Le front de rue ne peut plus être relégué au second plan

Le bord de trottoir est désormais le point de rencontre entre le commerce numérique et l'espace physique. Une commande peut être passée en quelques secondes via une application, mais la transaction finale nécessite tout de même qu'une personne ou un véhicule s'arrête quelque part. Lorsque cet espace n'est pas disponible, cela se traduit par des embouteillages, des retards, des manœuvres dangereuses et de la frustration pour les riverains et les commerçants.

Les villes ne peuvent pas créer une capacité illimitée de stationnement en bordure de chaussée. Elles peuvent toutefois exploiter l'espace existant de manière plus intelligente en le cartographiant avec précision, en adaptant son utilisation au fil de la journée, en autorisant légalement le stationnement de courte durée et en veillant au respect systématique des règles. La tarification, les capteurs et les systèmes de réservation sont utiles dans la mesure où ils contribuent à cet objectif, plutôt que de devenir une fin en soi.
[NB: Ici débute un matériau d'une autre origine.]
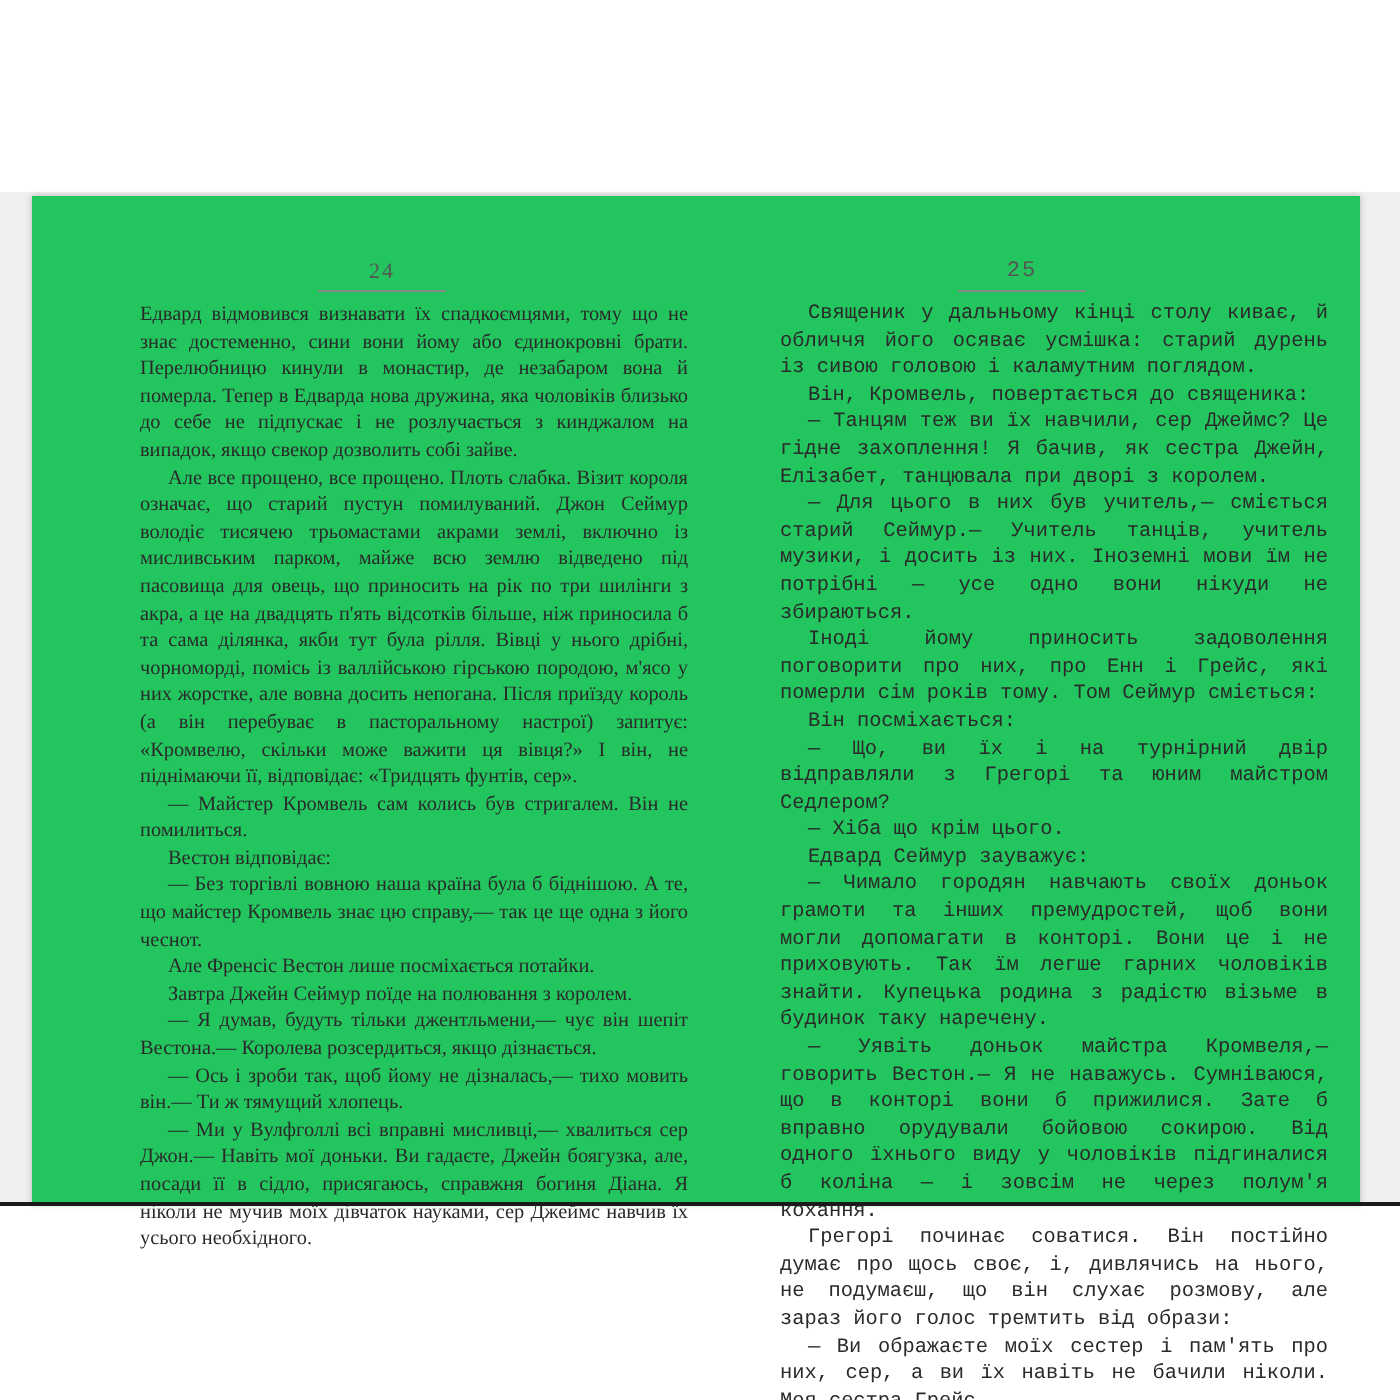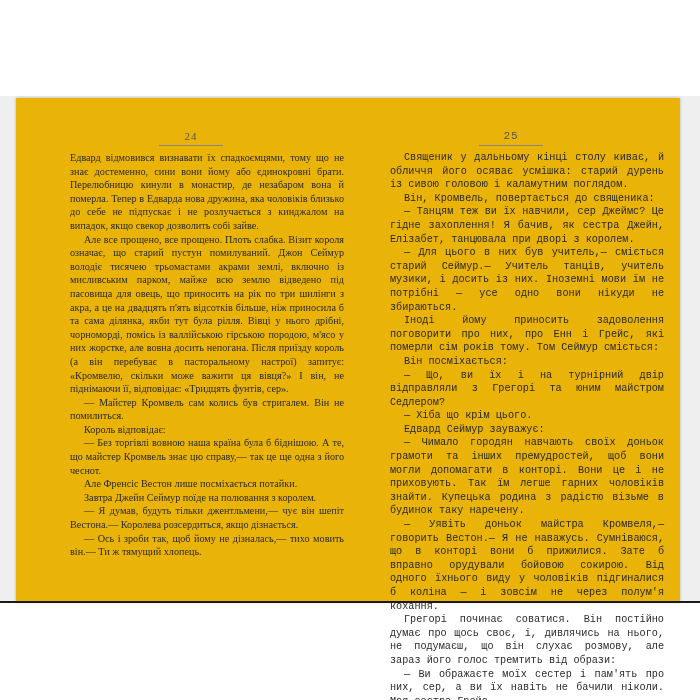--- a/index.html
+++ b/index.html
@@ -6,7 +6,7 @@
   body { width:700px; height:700px; background:#ffffff; position:relative; overflow:hidden;
          font-family:"Liberation Serif", "DejaVu Serif", serif; }
   .backdrop { position:absolute; left:0; top:96px; width:700px; height:506px; background:#efefef; }
-  .spread { position:absolute; left:16px; top:98px; width:664px; height:504px; background:#eab308;
+  .spread { position:absolute; left:16px; top:98px; width:664px; height:504px; background:#22c55e;
             box-shadow:0 0 3px rgba(0,0,0,0.25); }
   .bottom-rule { position:absolute; left:0; top:601px; width:700px; height:2px; background:#1a1a1a; }
   .page { position:absolute; top:0; height:504px; }

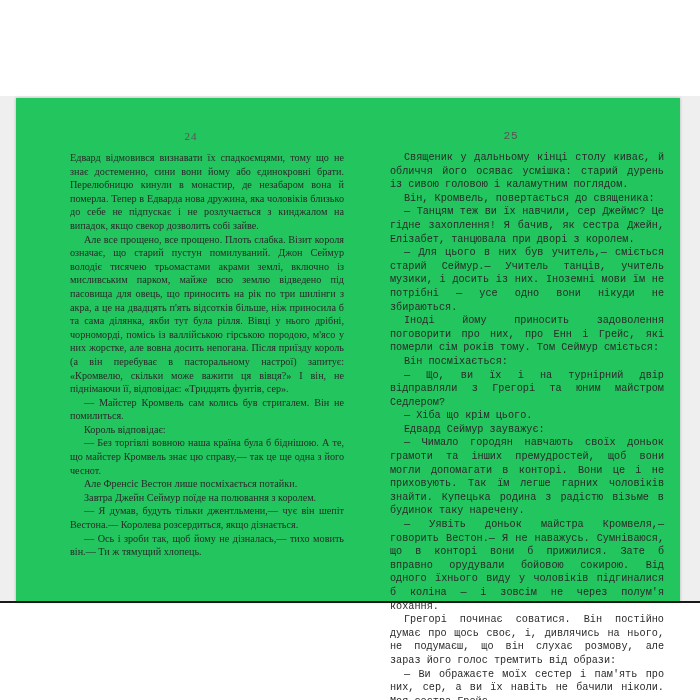--- a/index.html
+++ b/index.html
@@ -32,7 +32,7 @@
       <p class="noindent">Едвард відмовився визнавати їх спадкоємцями, тому що не знає достеменно, сини вони йому або єдинокровні брати. Перелюбницю кинули в монастир, де незабаром вона й померла. Тепер в Едварда нова дружина, яка чоловіків близько до себе не підпускає і не розлучається з кинджалом на випадок, якщо свекор дозволить собі зайве.</p>
       <p>Але все прощено, все прощено. Плоть слабка. Візит короля означає, що старий пустун помилуваний. Джон Сеймур володіє тисячею трьомастами акрами землі, включно із мисливським парком, майже всю землю відведено під пасовища для овець, що приносить на рік по три шилінги з акра, а це на двадцять п'ять відсотків більше, ніж приносила б та сама ділянка, якби тут була рілля. Вівці у нього дрібні, чорноморді, помісь із валлійською гірською породою, м'ясо у них жорстке, але вовна досить непогана. Після приїзду король (а він перебуває в пасторальному настрої) запитує: «Кромвелю, скільки може важити ця вівця?» І він, не піднімаючи її, відповідає: «Тридцять фунтів, сер».</p>
       <p>— Майстер Кромвель сам колись був стригалем. Він не помилиться.</p>
-      <p>Король відповідає:</p>
+      <p>Вестон відповідає:</p>
       <p>— Без торгівлі вовною наша країна була б біднішою. А те, що майстер Кромвель знає цю справу,— так це ще одна з його чеснот.</p>
       <p>Але Френсіс Вестон лише посміхається потайки.</p>
       <p>Завтра Джейн Сеймур поїде на полювання з королем.</p>

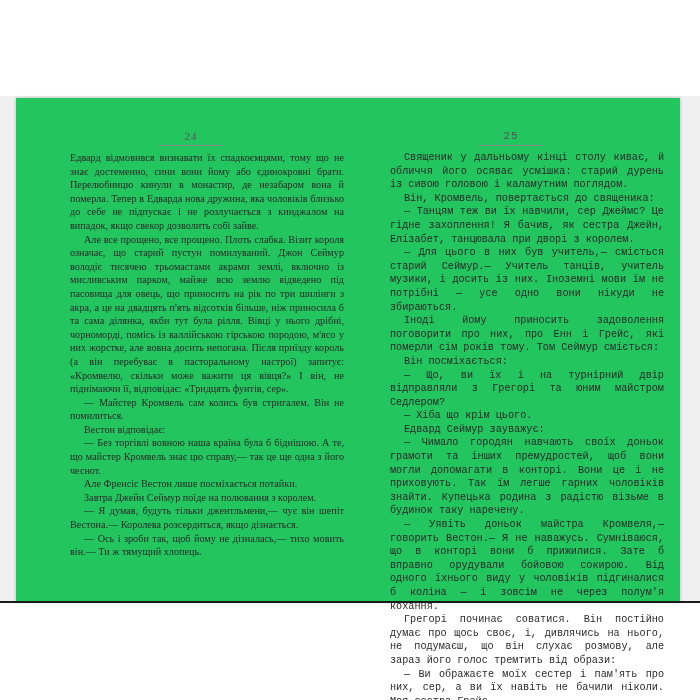--- a/index.html
+++ b/index.html
@@ -38,6 +38,7 @@
       <p>Завтра Джейн Сеймур поїде на полювання з королем.</p>
       <p>— Я думав, будуть тільки джентльмени,— чує він шепіт Вестона.— Королева розсердиться, якщо дізнається.</p>
       <p>— Ось і зроби так, щоб йому не дізналась,— тихо мовить він.— Ти ж тямущий хлопець.</p>
+      <p>— Ми у Вулфголлі всі вправні мисливці,— хвалиться сер Джон.— Навіть мої доньки. Ви гадаєте, Джейн боягузка, але, посади її в сідло, присягаюсь, справжня богиня Діана. Я ніколи не мучив моїх дівчаток науками, сер Джеймс навчив їх усього необхідного.</p>
     </div>
   </div>
   <div class="page right">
Le meilleur résultat n'est pas une rue envahie par la technologie. C'est une rue où les livraisons peuvent s'effectuer, où les bus peuvent circuler, où les cyclistes ne sont pas contraints de se faufiler dans la circulation et où les habitants comprennent quelles sont les règles à respecter.

Les routes sont depuis longtemps considérées comme des infrastructures, car les villes dépendent de leur capacité de circulation. Le trottoir mérite désormais la même attention. C'est lui qui détermine si une grande partie de cette circulation peut commencer et s'achever sans paralyser la rue.